=== Extracted entries ===

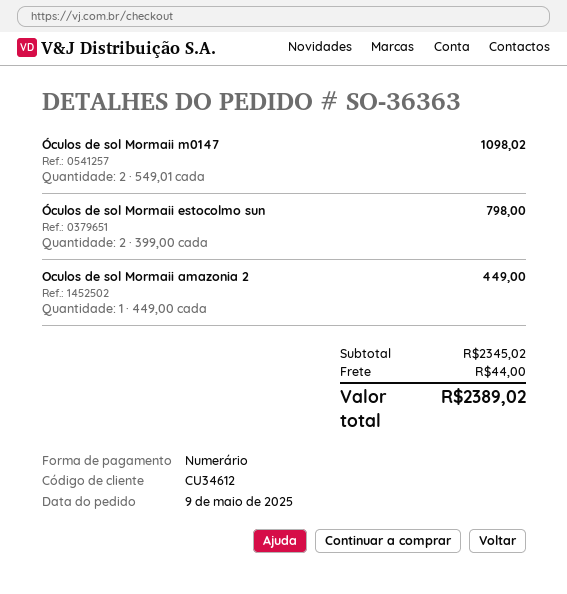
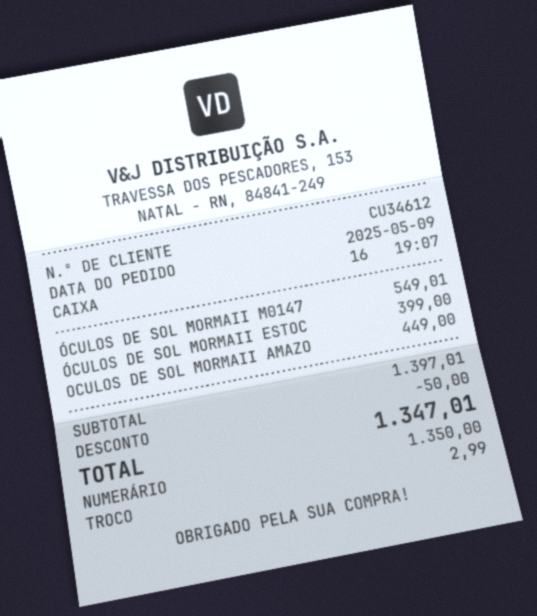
Óculos de sol Mormaii m0147: 2 for 1098.02 -> 1 for 549.01
Óculos de sol Mormaii estocolmo sun: 2 for 798.00 -> 1 for 399.00
subtotal: 2345.02 -> 1397.01
discount: none -> 50.00
shipping: 44.00 -> none
total: 2389.02 -> 1347.01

=== Task to carry out ===
Write the material out again word for word and omit any images.

=== Solution to this problem ===
Óculos de sol Mormaii m0147: 2 for 1098.02 -> 1 for 549.01
Óculos de sol Mormaii estocolmo sun: 2 for 798.00 -> 1 for 399.00
subtotal: 2345.02 -> 1397.01
discount: none -> 50.00
shipping: 44.00 -> none
total: 2389.02 -> 1347.01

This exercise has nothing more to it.